By Mark Frieser

At our recent Sync Summit in Los Angeles, one word echoed with near-comic frequency: Metadata. By the second day, a drinking game was proposed where every time a speaker said “metadata”, the audience would take a shot.
Joking aside, music supervisors, coordinators, sync agents and technologists emphasized the importance of accurate metadata at least 50 times in two days – it’s that important to us.
Why? Because good metadata mitigates risk and saves time in the music discovery, evaluation, and clearance process.
The choice we’re faced with as decision makers is simple: when we receive music with bad metadata, we can either spend time attempting to clarify inconsistent, incomplete, missing or doubtful metadata (if we can even find the song in a search in the first place) or move on to a song with accurate metadata.
That’s the hard reality. Music with good metadata gets found and synced, music with bad metadata is lost and forgotten.

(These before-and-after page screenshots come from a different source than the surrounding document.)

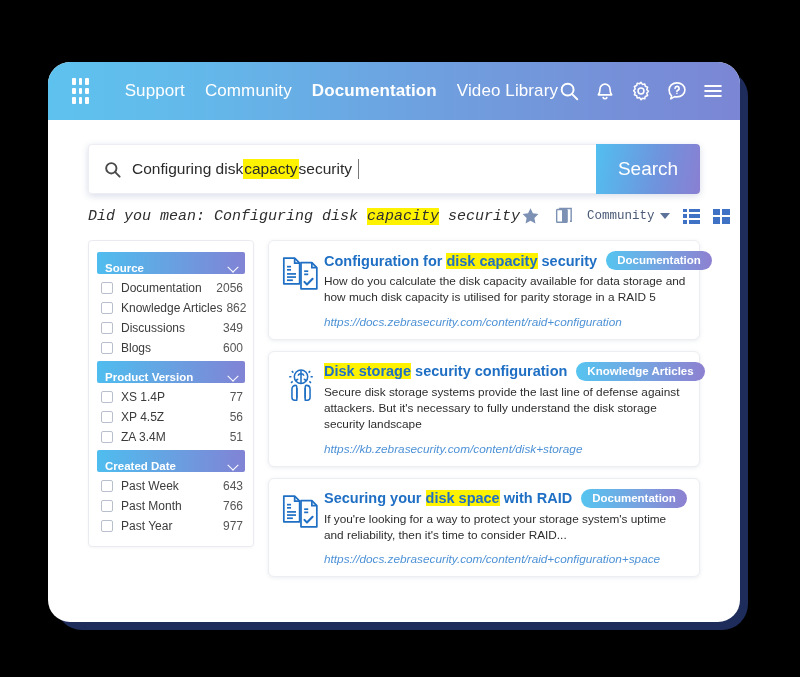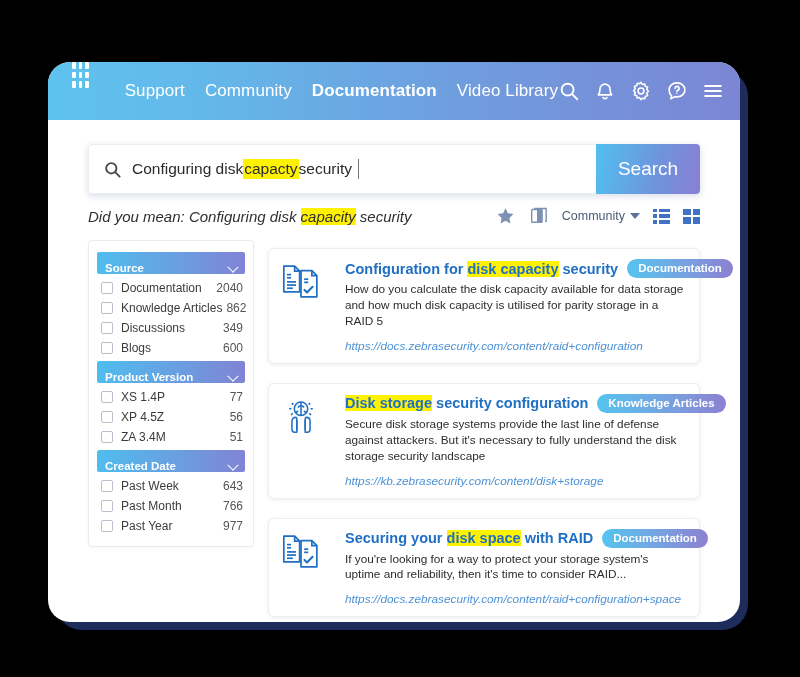--- a/index.html
+++ b/index.html
@@ -35,6 +35,7 @@
     height: 58px;
     background: linear-gradient(90deg, #5ec2ee 0%, #63b8ea 22%, #6f9ede 58%, #7b86d4 100%);
     display: flex;
+    align-items: center;
     padding: 0 16px 0 24px;
     flex: none;
   }

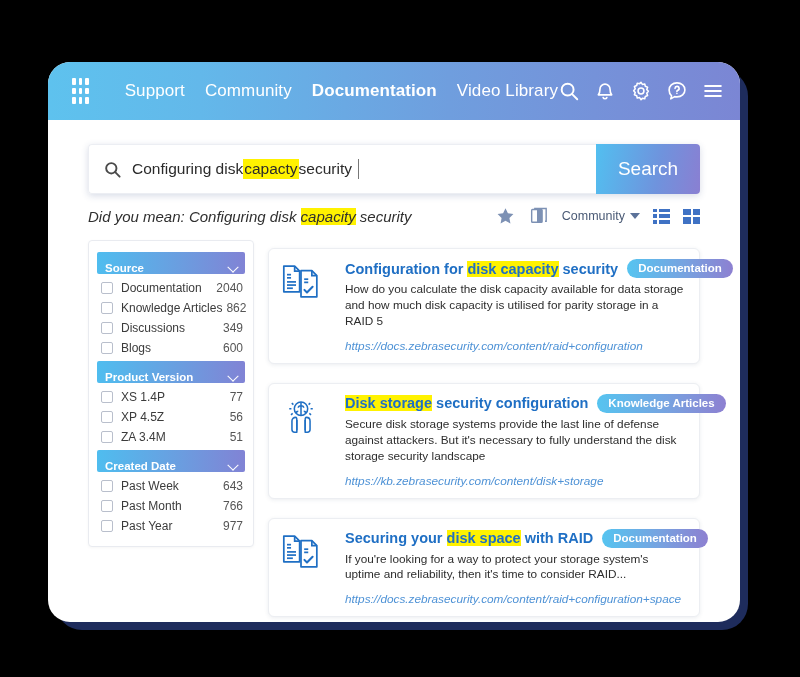--- a/index.html
+++ b/index.html
@@ -116,6 +116,7 @@
     align-items: center;
     padding: 12px 40px 0 40px;
     flex: none;
+    font-family: Liberation Mono, monospace;
   }
   .dym {
     font-style: italic;

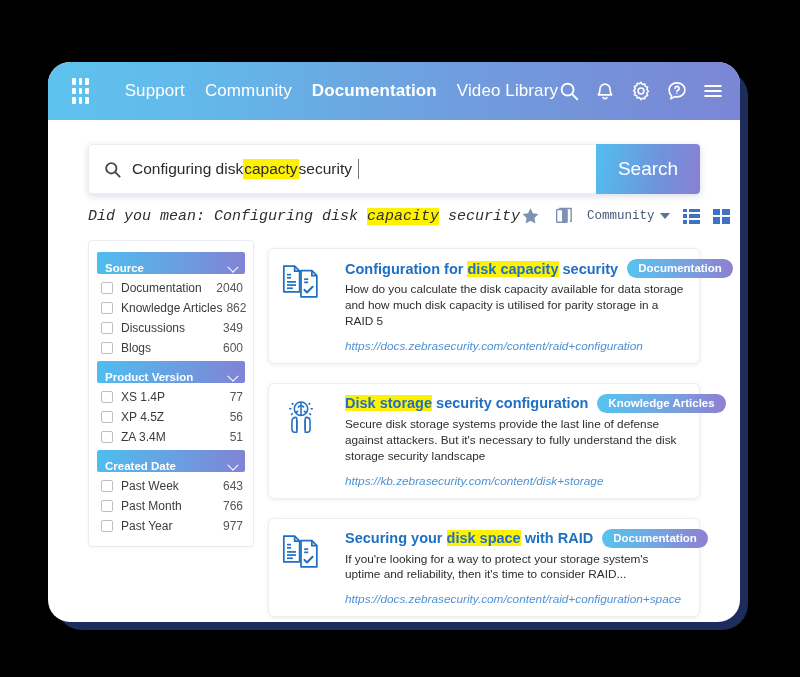--- a/index.html
+++ b/index.html
@@ -221,9 +221,8 @@
     box-shadow: 0 1px 4px rgba(30,50,90,.09);
     padding: 10px 12px 10px 12px;
     display: flex;
-    gap: 24px;
+    gap: 3px;
     cursor: pointer;
-    margin-top: 8px;
   }
   .card-icon { width: 40px; flex: none; padding-top: 3px; }
   .card-body { flex: 1; min-width: 0; }

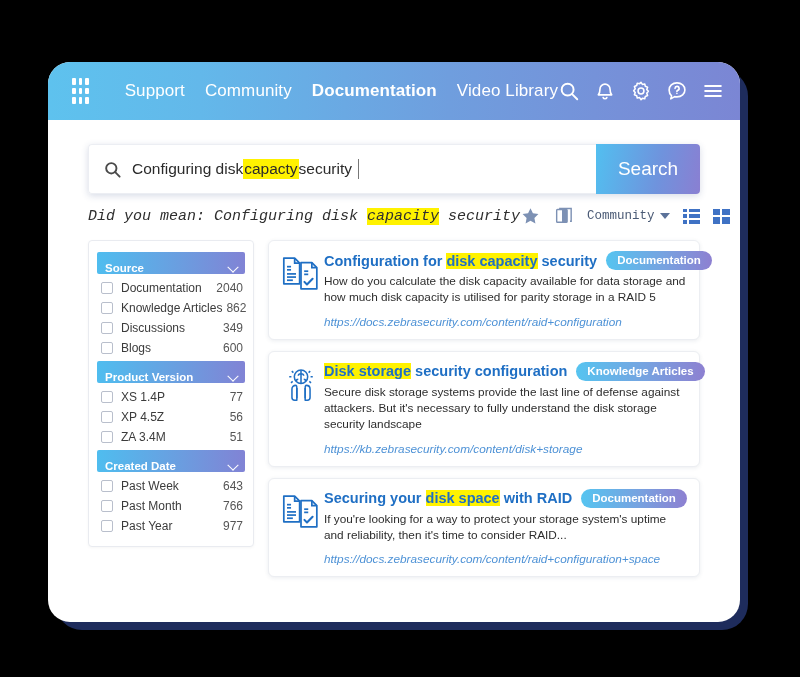--- a/index.html
+++ b/index.html
@@ -370,7 +370,7 @@
         <div class="facet-item">
           <span class="cbx"></span>
           <span class="lbl">Documentation</span>
-          <span class="cnt">2040</span>
+          <span class="cnt">2056</span>
         </div>
         <div class="facet-item">
           <span class="cbx"></span>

Good metadata instantly indicates you’re an industry professional who understands and implements industry best practices. In other words, it shows you’re someone we can work with. Bad metadata instantly indicates the potential for risk and wasted time.
On a practical level, this means if you submit music with bad metadata your music won’t be listened to or licensed.
Based on personal experience and discussions with industry peers, about 80% of the music received, whether from individual artists or major labels, has incomplete or inaccurate metadata and as a result, this music is not considered for their projects.
Of course no one wants to be a part of that 80%, but not everyone is willing or able to do the tedious work necessary to ensure their metadata is correct or even knows how to ensure its accuracy.
I’ve tried to help people employ good metadata practices through classes, events and how-to documents, like my free metadata style guide, but let’s be realistic, this is little more than a drop in an ocean of industry-wide bad metadata.
What’s required is an industry-wide solution that everyone can use to perfect and automate the metadata entry and confirmation process.
And that’s where AI comes in.
But in order for AI to help fix this industry-wide problem, a lot of work needs to be done.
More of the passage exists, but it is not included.